**REQUIRED ACTION:**
Keep the pictures out. Copy every line of the listing exactly.

START PROVIDED RECORDS

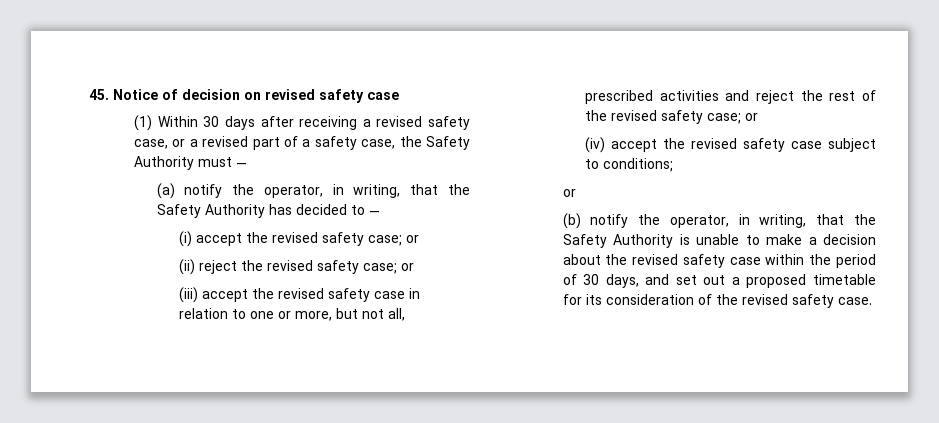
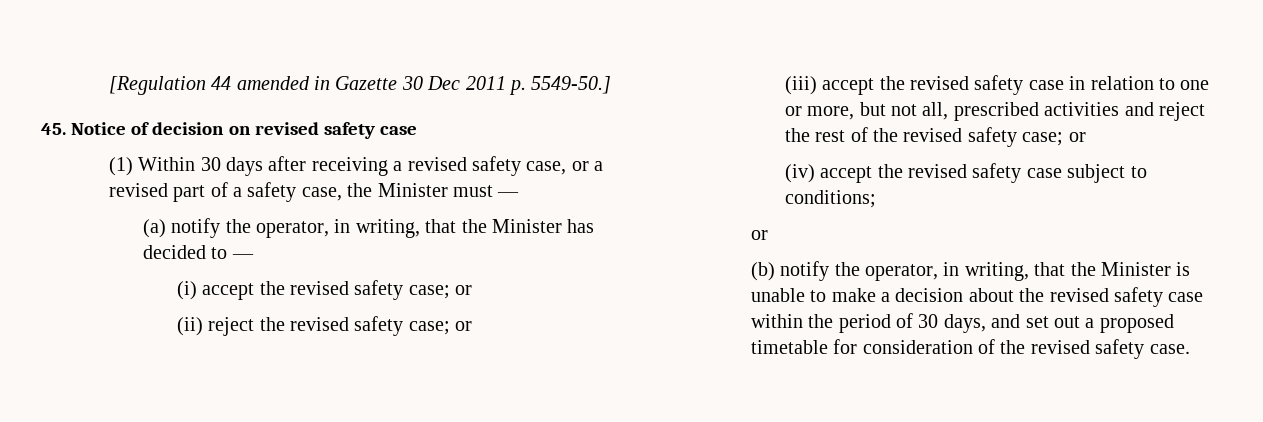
+ [Regulation 44 amended in Gazette 30 Dec 2011 p. 5549-50.]
- (1) Within 30 days after receiving a revised safety case, or a revised part of a safety case, the Safety Authority must —
+ (1) Within 30 days after receiving a revised safety case, or a revised part of a safety case, the Minister must —
- (a) notify the operator, in writing, that the Safety Authority has decided to —
+ (a) notify the operator, in writing, that the Minister has decided to —
- (b) notify the operator, in writing, that the Safety Authority is unable to make a decision about the revised safety case within the period of 30 days, and set out a proposed timetable for its consideration of the revised safety case.
+ (b) notify the operator, in writing, that the Minister is unable to make a decision about the revised safety case within the period of 30 days, and set out a proposed timetable for consideration of the revised safety case.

END PROVIDED RECORDS

**ANSWER FOR THE TASK:**
+ [Regulation 44 amended in Gazette 30 Dec 2011 p. 5549-50.]
- (1) Within 30 days after receiving a revised safety case, or a revised part of a safety case, the Safety Authority must —
+ (1) Within 30 days after receiving a revised safety case, or a revised part of a safety case, the Minister must —
- (a) notify the operator, in writing, that the Safety Authority has decided to —
+ (a) notify the operator, in writing, that the Minister has decided to —
- (b) notify the operator, in writing, that the Safety Authority is unable to make a decision about the revised safety case within the period of 30 days, and set out a proposed timetable for its consideration of the revised safety case.
+ (b) notify the operator, in writing, that the Minister is unable to make a decision about the revised safety case within the period of 30 days, and set out a proposed timetable for consideration of the revised safety case.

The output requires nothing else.